Subset Sum floats Elimations

Question

I will be happy to get some help. I have the following problem: I'm given a list of numbers and a target number.

subset_sum([11.96,1,15.04,7.8,20,10,11.13,9,11,1.07,8.04,9], 20)

I need to find an algorithm that will find all numbers that combined will sum target number ex: 20. First find all int equal 20 And next for example the best combinations here are:

11.96 + 8.04

1 + 10 + 9

11.13 + 7.8 + 1.07

9 + 11

Remaining value 15.04.

I need an algorithm that uses 1 value only once and it could use from 1 to n values to sum target number.

I tried some recursion in PHP but runs out of memory really fast (50k values) so a solution in Python will help (time/memory wise). I'd be glad for some guidance here.

One possible solution is this: Finding all possible combinations of numbers to reach a given sum

The only difference is that I need to put a flag on elements already used so it won't be used twice and I can reduce the number of possible combinations

Thanks for anyone willing to help.

Do an internet search for "Dynamic programming subset sum" and have fun ;) — sberry, Jun 30 '16 at 14:34
Already did. None of the solutions out there helps me. Could you provide some links? — Gabriel Nicola, Jun 30 '16 at 14:40

score 0 · Answer 1 · answered Jun 30 '16 at 14:53

there are many ways to think about this problem.

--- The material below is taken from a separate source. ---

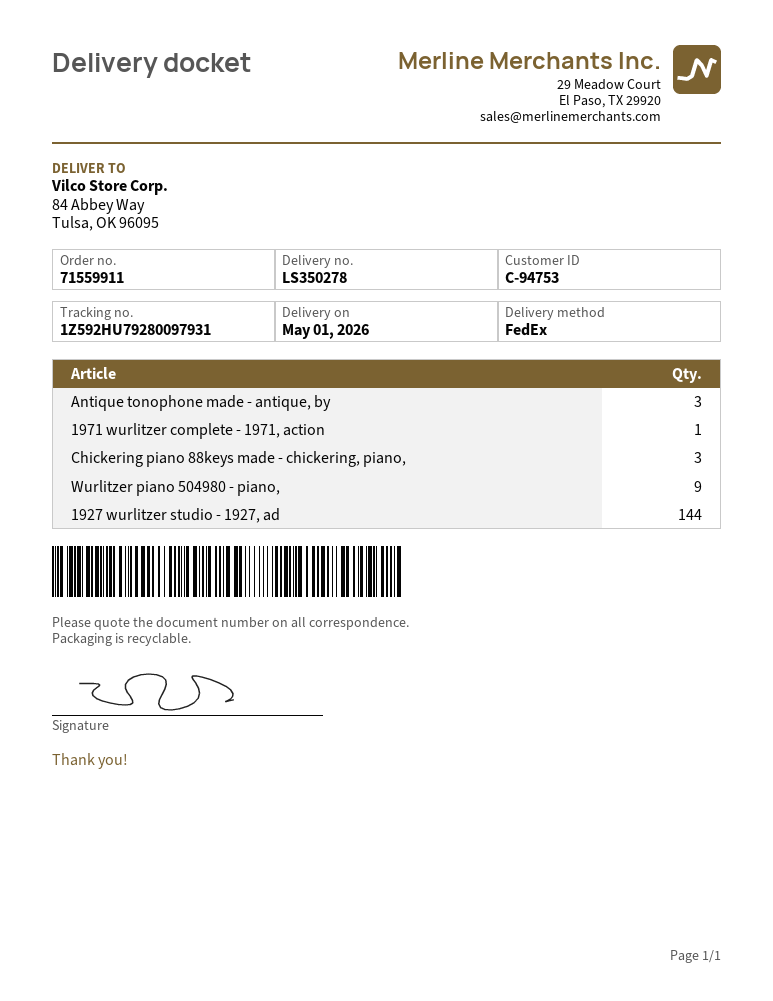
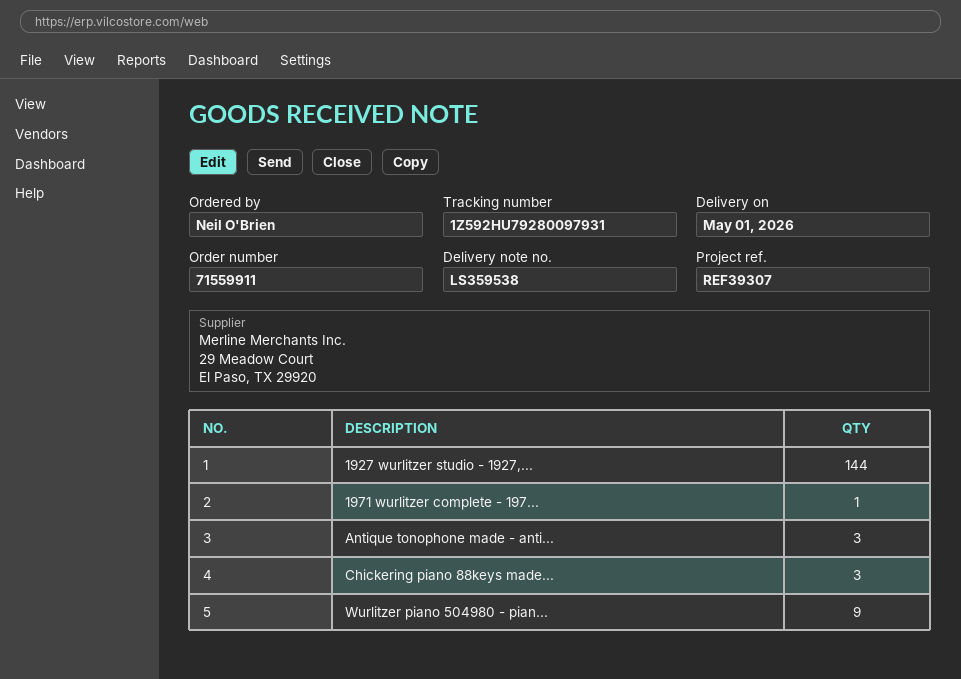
delivery note number: LS350278 -> LS359538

If you do recursion make sure to identify your end cases first, then proceed with the rest of the program.

This is the first thing that comes to mind.

<?php
subset_sum([11.96,1,15.04,7.8,20,10,11.13,9,11,1.07,8.04,9], 20);


function subset_sum($a,$s,$c = array())
{
        if($s<0)
                return;
        if($s!=0&&count($a)==0)
                return;
        if($s!=0)
        {
                foreach($a as $xd=>$xdd)
                {
                        unset($a[$xd]);
                        subset_sum($a,$s-$xdd,array_merge($c,array($xdd)));
                }
        }
        else
                print_r($c);

}
?>

also, add ini_set('memory_limit','2048M'); if you are running out of memory. — Dimi, Jun 30 '16 at 20:12

score 0 · Answer 2 · answered Jun 30 '16 at 14:56

0

This is possible solution, but it's not pretty:

import itertools
import operator
from functools import reduce

def subset_num(array, num):
    subsets = reduce(operator.add, [list(itertools.combinations(array, r)) for r in range(1, 1 + len(array))])
    return [subset for subset in subsets if sum(subset) == num]


print(subset_num([11.96,1,15.04,7.8,20,10,11.13,9,11,1.07,8.04,9], 20))

Output:

[(20,), (11.96, 8.04), (9, 11), (11, 9), (1, 10, 9), (1, 10, 9), (7.8, 11.13, 1.07)]

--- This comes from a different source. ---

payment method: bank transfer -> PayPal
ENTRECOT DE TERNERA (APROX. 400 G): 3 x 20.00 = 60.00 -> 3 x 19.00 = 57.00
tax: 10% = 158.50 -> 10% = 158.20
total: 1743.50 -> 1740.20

answered Jun 30 '16 at 14:56

RoadRunner

25,803
6
42
75

Tried your solution with a larger set of data: Segmentation fault (core dumped) – Gabriel Nicola Jun 30 '16 at 15:55
Segmentation fault in Python? What does you're error say? – RoadRunner Jun 30 '16 at 16:03
Traceback (most recent call last): File "test1.py", line 11, in 58,20,259,20,260,20,261,2.36,262,11.41,...], 20)) File "test1.py", line 6, in subset_num subsets = reduce(operator.add, [list(itertools.combinations(array, r)) for r in range(1, 1 + len(array))]) MemoryError – Gabriel Nicola Jun 30 '16 at 16:15

et_l · Answer 3 · 2016-07-01T01:56:26.787

DISCLAIMER: this is not a full solution, it is a way to just help you build the possible subsets. It does not help you to pick which ones go together (without using the same item more than once and getting the lowest remainder).

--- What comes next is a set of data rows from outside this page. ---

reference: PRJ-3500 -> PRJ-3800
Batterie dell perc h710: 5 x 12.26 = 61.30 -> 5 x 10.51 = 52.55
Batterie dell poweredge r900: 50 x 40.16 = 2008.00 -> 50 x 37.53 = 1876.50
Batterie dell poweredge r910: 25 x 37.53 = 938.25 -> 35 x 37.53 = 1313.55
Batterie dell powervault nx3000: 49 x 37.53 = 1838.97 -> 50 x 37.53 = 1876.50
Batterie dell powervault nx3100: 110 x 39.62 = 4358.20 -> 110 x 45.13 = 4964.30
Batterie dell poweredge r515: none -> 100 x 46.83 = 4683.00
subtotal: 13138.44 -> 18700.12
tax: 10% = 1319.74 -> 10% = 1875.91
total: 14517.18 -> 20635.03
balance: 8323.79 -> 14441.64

Using dynamic programming you can build all the subsets that add up to the given sum, then you will need to go through them and find which combination of subsets is best for you.

To build this archive you can (I'm assuming we're dealing with non-negative numbers only) put the items in a column, go from top to bottom and for each element compute all the subsets that add up to the sum or a lower number than it and that include only items from the column that are in the place you are looking at or higher. When you build a subset you put in its node both the sum of the subset (which may be the given sum or smaller) and the items that are included in the subset. So in order to compute the subsets for an item [i] you need only look at the subsets you've created for item [i-1]. For each of them there are 3 options:

1) the subset's sum is the given sum ---> Keep the subset as it is and move to the next one.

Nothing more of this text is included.